Skipping all pictures, print exactly the lines below from the one with "Lola | Scaled: 6.30 -> 7.20" through the final line.

Extracted records
┄┄┄┄┄┄
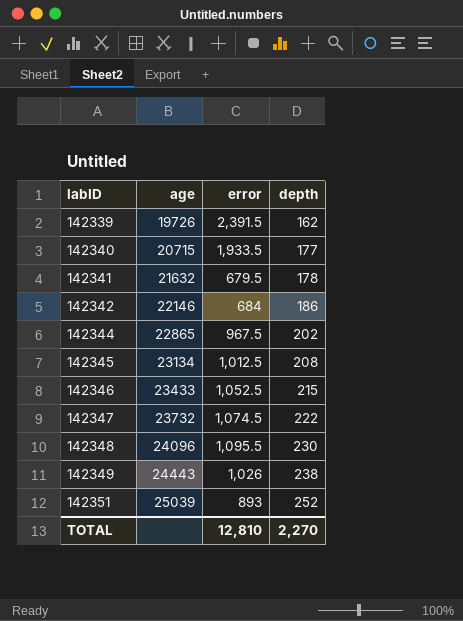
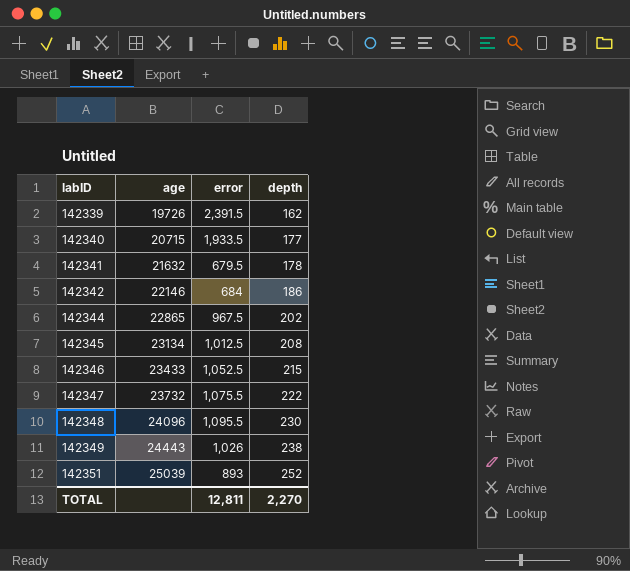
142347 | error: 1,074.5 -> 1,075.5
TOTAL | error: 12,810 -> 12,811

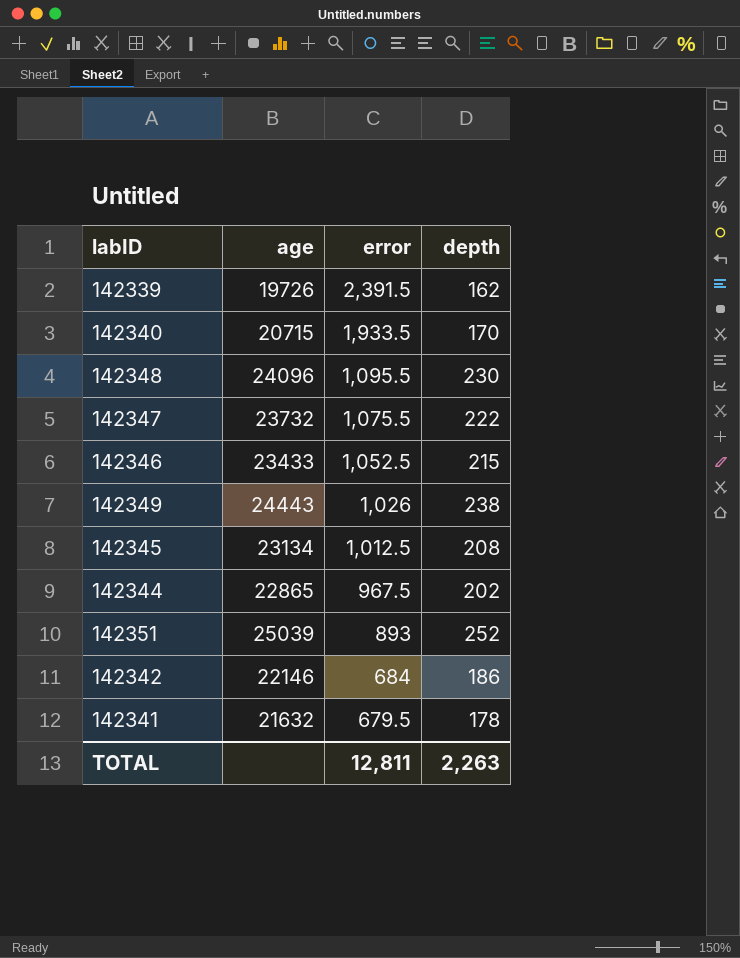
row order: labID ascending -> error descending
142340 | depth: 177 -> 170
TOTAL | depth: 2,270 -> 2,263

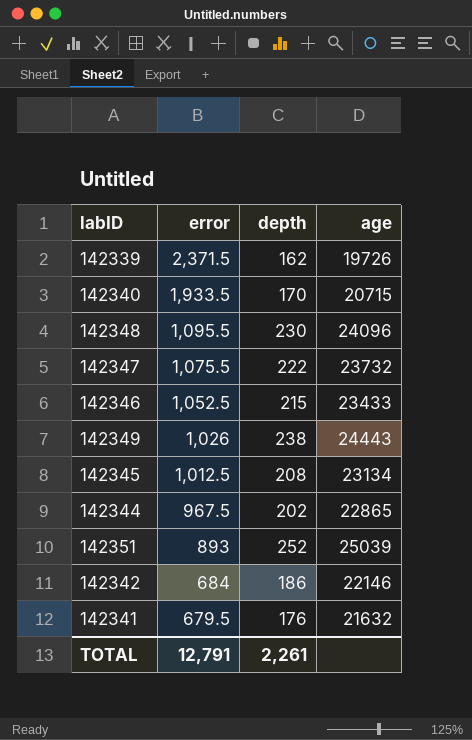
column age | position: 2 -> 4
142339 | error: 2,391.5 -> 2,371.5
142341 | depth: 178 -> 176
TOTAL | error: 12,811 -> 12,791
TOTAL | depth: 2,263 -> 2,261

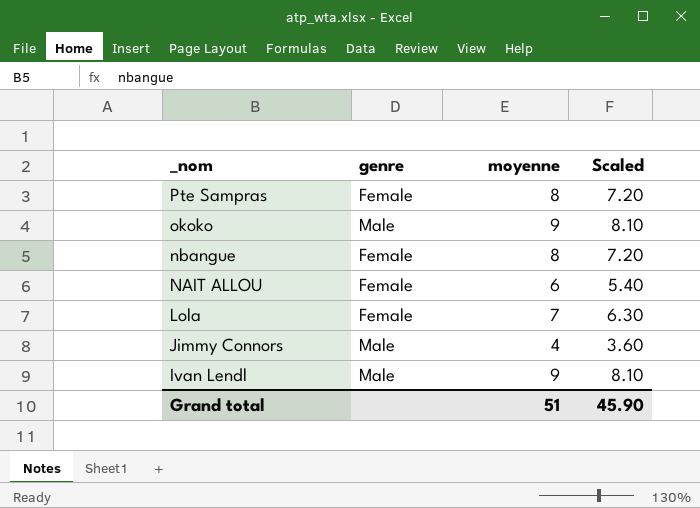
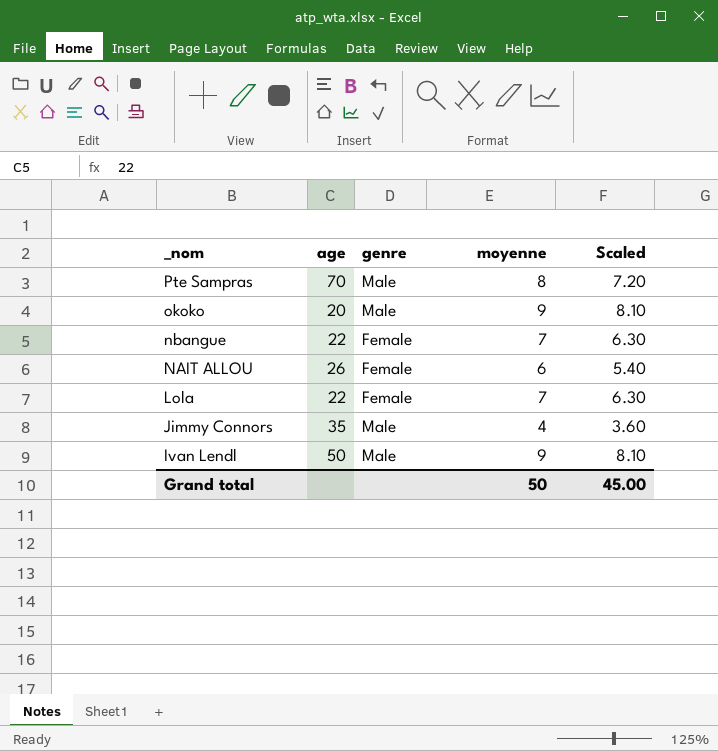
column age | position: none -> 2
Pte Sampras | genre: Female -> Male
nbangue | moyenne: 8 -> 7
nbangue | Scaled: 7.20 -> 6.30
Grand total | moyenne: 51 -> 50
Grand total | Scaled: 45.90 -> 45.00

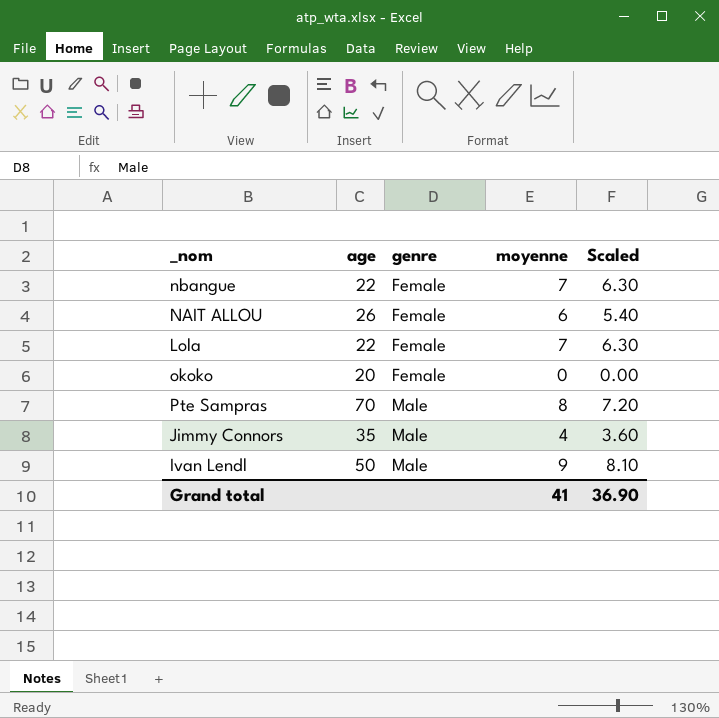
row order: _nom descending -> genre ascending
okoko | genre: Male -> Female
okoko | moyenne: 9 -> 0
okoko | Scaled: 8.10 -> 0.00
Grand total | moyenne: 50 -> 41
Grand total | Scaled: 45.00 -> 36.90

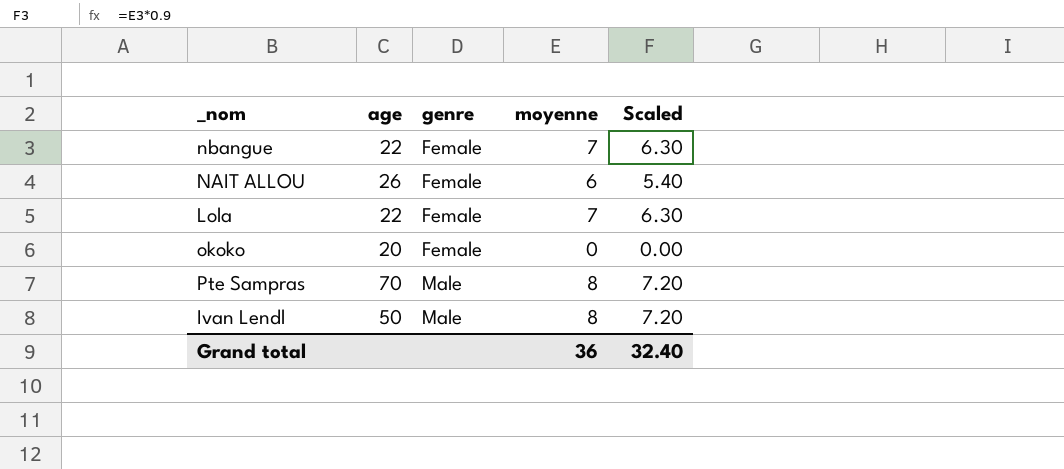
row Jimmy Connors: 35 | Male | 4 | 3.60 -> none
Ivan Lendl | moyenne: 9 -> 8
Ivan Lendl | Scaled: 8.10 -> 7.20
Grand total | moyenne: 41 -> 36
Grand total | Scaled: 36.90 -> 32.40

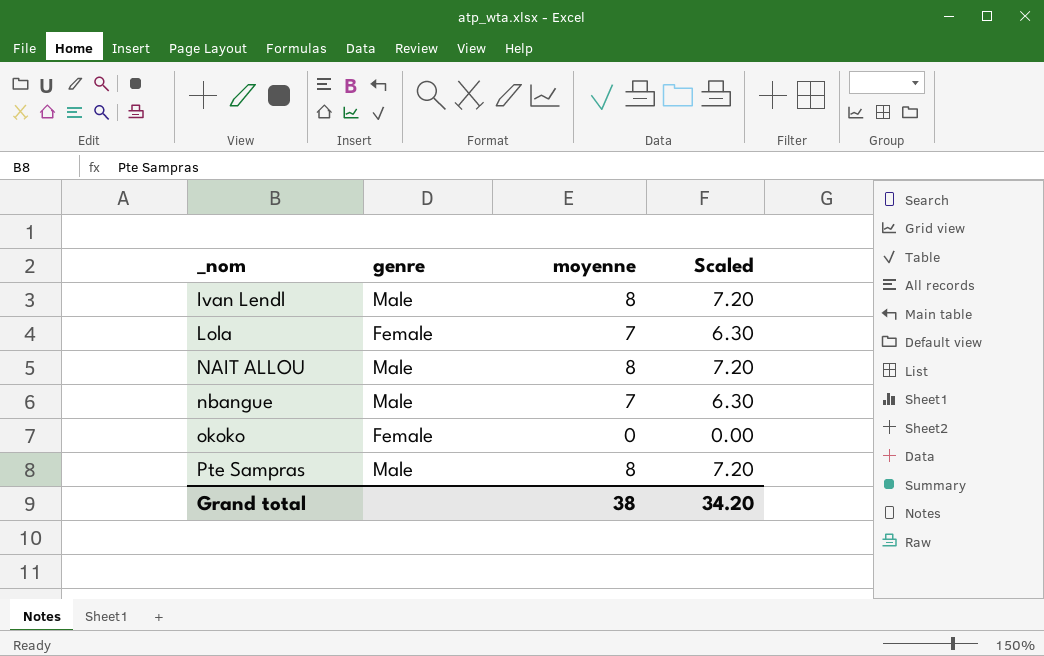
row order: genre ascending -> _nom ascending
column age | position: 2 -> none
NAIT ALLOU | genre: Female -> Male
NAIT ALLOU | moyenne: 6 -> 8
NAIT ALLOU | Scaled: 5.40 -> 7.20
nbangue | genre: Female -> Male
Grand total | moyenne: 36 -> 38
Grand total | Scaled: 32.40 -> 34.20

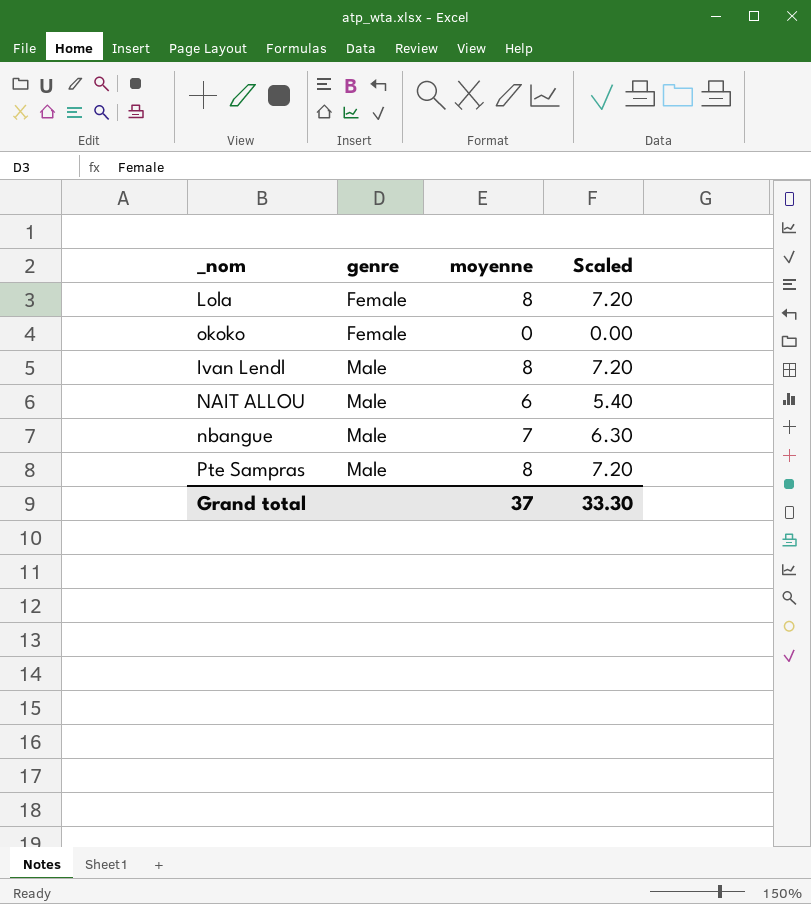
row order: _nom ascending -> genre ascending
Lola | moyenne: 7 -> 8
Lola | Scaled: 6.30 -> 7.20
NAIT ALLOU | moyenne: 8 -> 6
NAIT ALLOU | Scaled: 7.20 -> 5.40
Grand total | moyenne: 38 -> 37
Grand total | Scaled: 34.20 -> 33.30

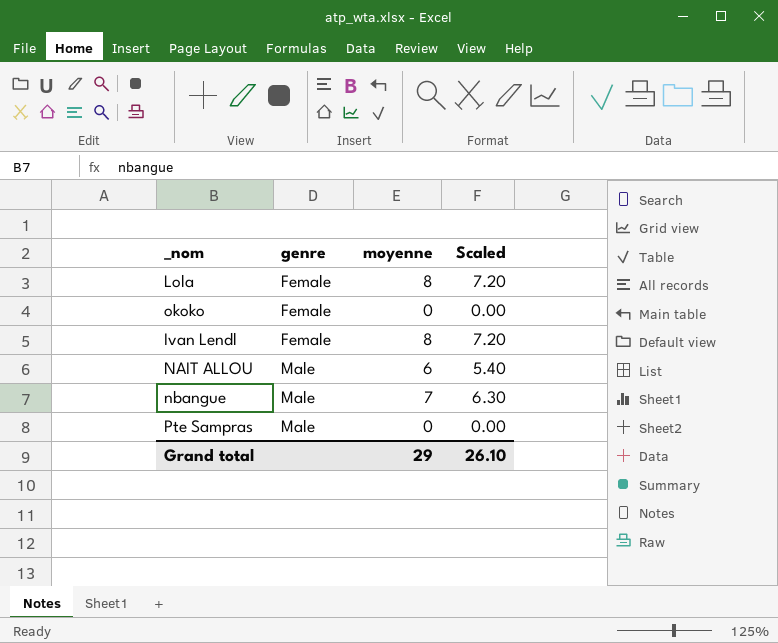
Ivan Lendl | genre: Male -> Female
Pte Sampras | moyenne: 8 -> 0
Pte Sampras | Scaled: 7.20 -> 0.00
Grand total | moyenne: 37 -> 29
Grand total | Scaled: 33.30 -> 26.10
┄┄┄┄┄┄
Written answer
Lola | Scaled: 6.30 -> 7.20
NAIT ALLOU | moyenne: 8 -> 6
NAIT ALLOU | Scaled: 7.20 -> 5.40
Grand total | moyenne: 38 -> 37
Grand total | Scaled: 34.20 -> 33.30

Ivan Lendl | genre: Male -> Female
Pte Sampras | moyenne: 8 -> 0
Pte Sampras | Scaled: 7.20 -> 0.00
Grand total | moyenne: 37 -> 29
Grand total | Scaled: 33.30 -> 26.10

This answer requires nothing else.